The dispatcher XDP program contains the main function containing the dispatcher logic, 10 stub functions that can be replaced by component BPF programs, and a configuration structure that is used by the dispatcher logic.
In libxdp
, this dispatcher is generated by an M4 macro file which expands to
the following:
#define XDP_METADATA_SECTION "xdp_metadata"
#define XDP_DISPATCHER_VERSION 2
#define XDP_DISPATCHER_MAGIC 236
#define XDP_DISPATCHER_RETVAL 31
#define MAX_DISPATCHER_ACTIONS 10
struct xdp_dispatcher_config {
__u8 magic; /* Set to XDP_DISPATCHER_MAGIC */
__u8 dispatcher_version; /* Set to XDP_DISPATCHER_VERSION */
__u8 num_progs_enabled; /* Number of active program slots */
__u8 is_xdp_frags; /* Whether this dispatcher is loaded with XDP frags support */
__u32 chain_call_actions[MAX_DISPATCHER_ACTIONS];
__u32 run_prios[MAX_DISPATCHER_ACTIONS];
__u32 program_flags[MAX_DISPATCHER_ACTIONS];
};
/* While 'const volatile' sounds a little like an oxymoron, there's reason
* behind the madness:
*
* - const places the data in rodata, where libbpf will mark it as read-only and
* frozen on program load, letting the kernel do dead code elimination based
* on the values.
*
* - volatile prevents the compiler from optimising away the checks based on the
* compile-time value of the variables, which is important since we will be
* changing the values before loading the program into the kernel.
*/
static volatile const struct xdp_dispatcher_config conf = {};
/* The volatile return value prevents the compiler from assuming it knows the
* return value and optimising based on that.
*/
__attribute__ ((noinline))
int prog0(struct xdp_md *ctx) {
volatile int ret = XDP_DISPATCHER_RETVAL;
if (!ctx)
return XDP_ABORTED;
return ret;
}
/* the above is repeated as prog1...prog9 */
SEC("xdp")
int xdp_dispatcher(struct xdp_md *ctx)
{
__u8 num_progs_enabled = conf.num_progs_enabled;
int ret;
if (num_progs_enabled < 1)
goto out;
ret = prog0(ctx);
if (!((1U << ret) & conf.chain_call_actions[0]))
return ret;
/* the above is repeated for prog1...prog9 */
out:
return XDP_PASS;
}
char _license[] SEC("license") = "GPL";
__uint(dispatcher_version, XDP_DISPATCHER_VERSION) SEC(XDP_METADATA_SECTION);
The dispatcher program is pre-compiled and distributed with libxdp
. Because
the configuration struct is marked as const
in the source file, it will be put
into the rodata
, which libbpf will turn into a read-only (frozen) map on load.
This allows the kernel verifier to perform dead code elimination based on the
values in the map.
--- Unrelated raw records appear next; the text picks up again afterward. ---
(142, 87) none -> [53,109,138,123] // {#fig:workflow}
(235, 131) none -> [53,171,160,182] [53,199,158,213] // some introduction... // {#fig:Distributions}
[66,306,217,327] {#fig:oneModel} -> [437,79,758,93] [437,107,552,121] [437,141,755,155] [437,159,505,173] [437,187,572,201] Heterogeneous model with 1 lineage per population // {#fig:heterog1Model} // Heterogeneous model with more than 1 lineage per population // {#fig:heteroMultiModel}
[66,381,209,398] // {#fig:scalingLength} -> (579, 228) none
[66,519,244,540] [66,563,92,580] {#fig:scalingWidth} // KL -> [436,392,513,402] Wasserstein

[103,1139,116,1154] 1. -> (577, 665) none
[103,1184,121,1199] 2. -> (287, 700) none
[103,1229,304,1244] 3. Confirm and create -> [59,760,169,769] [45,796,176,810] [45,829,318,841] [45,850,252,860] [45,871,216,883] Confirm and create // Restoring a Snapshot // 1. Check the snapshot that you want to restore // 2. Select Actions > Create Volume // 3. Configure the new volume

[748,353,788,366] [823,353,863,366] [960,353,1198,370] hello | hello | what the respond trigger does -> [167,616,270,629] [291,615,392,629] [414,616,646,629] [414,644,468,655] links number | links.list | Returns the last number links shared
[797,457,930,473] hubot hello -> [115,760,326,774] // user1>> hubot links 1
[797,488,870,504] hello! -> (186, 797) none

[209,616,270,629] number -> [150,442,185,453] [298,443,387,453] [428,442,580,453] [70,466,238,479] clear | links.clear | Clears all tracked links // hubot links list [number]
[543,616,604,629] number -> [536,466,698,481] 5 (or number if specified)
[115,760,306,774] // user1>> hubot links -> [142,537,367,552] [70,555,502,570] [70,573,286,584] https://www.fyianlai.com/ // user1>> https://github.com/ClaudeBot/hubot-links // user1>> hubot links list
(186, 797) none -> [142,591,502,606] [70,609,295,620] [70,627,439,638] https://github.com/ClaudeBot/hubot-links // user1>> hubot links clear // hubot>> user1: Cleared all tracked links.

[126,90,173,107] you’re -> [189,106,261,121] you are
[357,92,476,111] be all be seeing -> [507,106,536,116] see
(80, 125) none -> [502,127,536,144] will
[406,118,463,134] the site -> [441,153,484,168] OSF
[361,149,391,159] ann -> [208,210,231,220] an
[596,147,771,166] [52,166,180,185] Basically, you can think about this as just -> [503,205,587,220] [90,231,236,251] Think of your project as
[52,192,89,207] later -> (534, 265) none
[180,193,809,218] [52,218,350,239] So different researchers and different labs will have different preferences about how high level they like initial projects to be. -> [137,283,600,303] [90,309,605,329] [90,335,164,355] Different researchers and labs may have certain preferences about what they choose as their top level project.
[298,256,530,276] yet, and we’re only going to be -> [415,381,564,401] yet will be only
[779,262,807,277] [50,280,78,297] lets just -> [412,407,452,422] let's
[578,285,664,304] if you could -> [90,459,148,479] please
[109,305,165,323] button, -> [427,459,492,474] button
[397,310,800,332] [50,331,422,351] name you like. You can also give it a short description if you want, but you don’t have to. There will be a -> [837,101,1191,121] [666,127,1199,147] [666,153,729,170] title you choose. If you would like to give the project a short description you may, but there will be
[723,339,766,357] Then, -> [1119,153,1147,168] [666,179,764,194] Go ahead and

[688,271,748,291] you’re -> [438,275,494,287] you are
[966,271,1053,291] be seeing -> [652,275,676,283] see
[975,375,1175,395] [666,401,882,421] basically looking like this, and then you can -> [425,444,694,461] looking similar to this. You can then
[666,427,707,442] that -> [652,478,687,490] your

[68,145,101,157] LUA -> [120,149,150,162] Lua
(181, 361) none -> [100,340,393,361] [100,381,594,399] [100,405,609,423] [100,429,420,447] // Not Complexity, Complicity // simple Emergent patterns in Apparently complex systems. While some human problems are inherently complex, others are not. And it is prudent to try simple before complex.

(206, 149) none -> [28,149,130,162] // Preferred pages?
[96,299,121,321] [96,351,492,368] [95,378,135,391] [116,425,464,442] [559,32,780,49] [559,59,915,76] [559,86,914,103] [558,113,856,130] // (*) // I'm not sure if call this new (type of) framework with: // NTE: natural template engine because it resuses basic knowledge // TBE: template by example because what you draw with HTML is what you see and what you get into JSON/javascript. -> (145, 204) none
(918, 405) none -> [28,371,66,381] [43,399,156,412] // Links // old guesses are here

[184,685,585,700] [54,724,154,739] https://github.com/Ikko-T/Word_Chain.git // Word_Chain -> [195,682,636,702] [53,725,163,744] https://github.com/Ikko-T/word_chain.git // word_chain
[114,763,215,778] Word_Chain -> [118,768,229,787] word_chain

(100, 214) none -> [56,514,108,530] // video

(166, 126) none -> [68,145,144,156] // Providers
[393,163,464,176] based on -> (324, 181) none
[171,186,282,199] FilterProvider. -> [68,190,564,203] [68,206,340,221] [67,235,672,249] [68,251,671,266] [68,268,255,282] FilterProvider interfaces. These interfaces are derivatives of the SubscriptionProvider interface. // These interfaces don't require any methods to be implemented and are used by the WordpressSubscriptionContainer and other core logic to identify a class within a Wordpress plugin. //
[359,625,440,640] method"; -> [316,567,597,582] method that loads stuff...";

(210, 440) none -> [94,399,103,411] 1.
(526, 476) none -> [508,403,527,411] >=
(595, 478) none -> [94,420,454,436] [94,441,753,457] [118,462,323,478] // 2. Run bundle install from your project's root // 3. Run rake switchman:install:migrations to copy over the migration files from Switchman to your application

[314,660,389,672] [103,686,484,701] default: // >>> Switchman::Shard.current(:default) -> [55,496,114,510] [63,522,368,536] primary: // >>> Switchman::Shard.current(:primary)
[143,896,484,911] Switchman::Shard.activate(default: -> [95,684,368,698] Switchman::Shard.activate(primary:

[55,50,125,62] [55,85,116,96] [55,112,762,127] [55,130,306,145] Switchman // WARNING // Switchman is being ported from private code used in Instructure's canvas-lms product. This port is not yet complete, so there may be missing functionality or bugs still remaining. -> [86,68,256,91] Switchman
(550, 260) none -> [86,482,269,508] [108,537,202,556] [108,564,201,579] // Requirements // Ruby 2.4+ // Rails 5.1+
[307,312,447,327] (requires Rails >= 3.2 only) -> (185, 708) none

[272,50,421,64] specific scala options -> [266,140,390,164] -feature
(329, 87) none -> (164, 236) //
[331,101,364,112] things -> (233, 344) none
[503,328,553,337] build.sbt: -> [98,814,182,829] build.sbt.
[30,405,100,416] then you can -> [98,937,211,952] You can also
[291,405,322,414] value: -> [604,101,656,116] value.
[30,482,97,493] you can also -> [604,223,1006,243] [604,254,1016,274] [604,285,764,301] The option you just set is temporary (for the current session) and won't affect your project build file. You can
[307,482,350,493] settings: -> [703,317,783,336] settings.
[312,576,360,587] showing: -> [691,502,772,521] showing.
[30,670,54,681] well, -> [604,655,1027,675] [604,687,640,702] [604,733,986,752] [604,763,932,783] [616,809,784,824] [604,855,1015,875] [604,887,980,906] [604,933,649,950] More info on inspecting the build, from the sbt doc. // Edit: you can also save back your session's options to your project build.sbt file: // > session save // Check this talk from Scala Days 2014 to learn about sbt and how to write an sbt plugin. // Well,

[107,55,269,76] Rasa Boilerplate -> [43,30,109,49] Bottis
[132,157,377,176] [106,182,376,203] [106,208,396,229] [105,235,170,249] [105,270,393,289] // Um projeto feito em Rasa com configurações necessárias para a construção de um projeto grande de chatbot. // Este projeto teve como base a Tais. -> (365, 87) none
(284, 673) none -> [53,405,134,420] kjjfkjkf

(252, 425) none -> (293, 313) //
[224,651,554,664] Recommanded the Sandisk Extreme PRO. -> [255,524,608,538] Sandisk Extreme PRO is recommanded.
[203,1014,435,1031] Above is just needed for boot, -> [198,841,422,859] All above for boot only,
This is also the reason for the num_progs_enabled
member of
the config struct: together with the checks in the main dispatcher function the
verifier will effectively remove all the stub function calls not being used,
without having to rely on dynamic compilation.
When generating a dispatcher, this BPF object file is opened and the
configuration struct is populated before the object is loaded. As a forward
compatibility measure, libxdp
will also check for the presence of the
dispatcher_version
field in the xdp_metadata
section (encoded like the
program metadata described in “Processing program metadata” below), and if it
doesn’t match the expected version (currently version 2), will abort any action.
On loading, the dispatcher configuration map is populated as follows:
- The
magic
field is set to theXDP_DISPATCHER_MAGIC
value (236). This field is here to make it possible to check if a program is a dispatcher without looking at the program BTF in the future. - The
dispatcher_version
field is set to the current dispatcher version (2). This is redundant with the BTF-encoded version in the metadata field, but must be checked so that the BTF metadata version can be removed in the future. See the section on old dispatcher versions below. - The
num_progs_enabled
member is simply set to the number of active programs that will be attached to this dispatcher. - The
is_xdp_frags
variable is set to 1 if dispatcher is loaded with XDP frags support (see section below), or 0 otherwise.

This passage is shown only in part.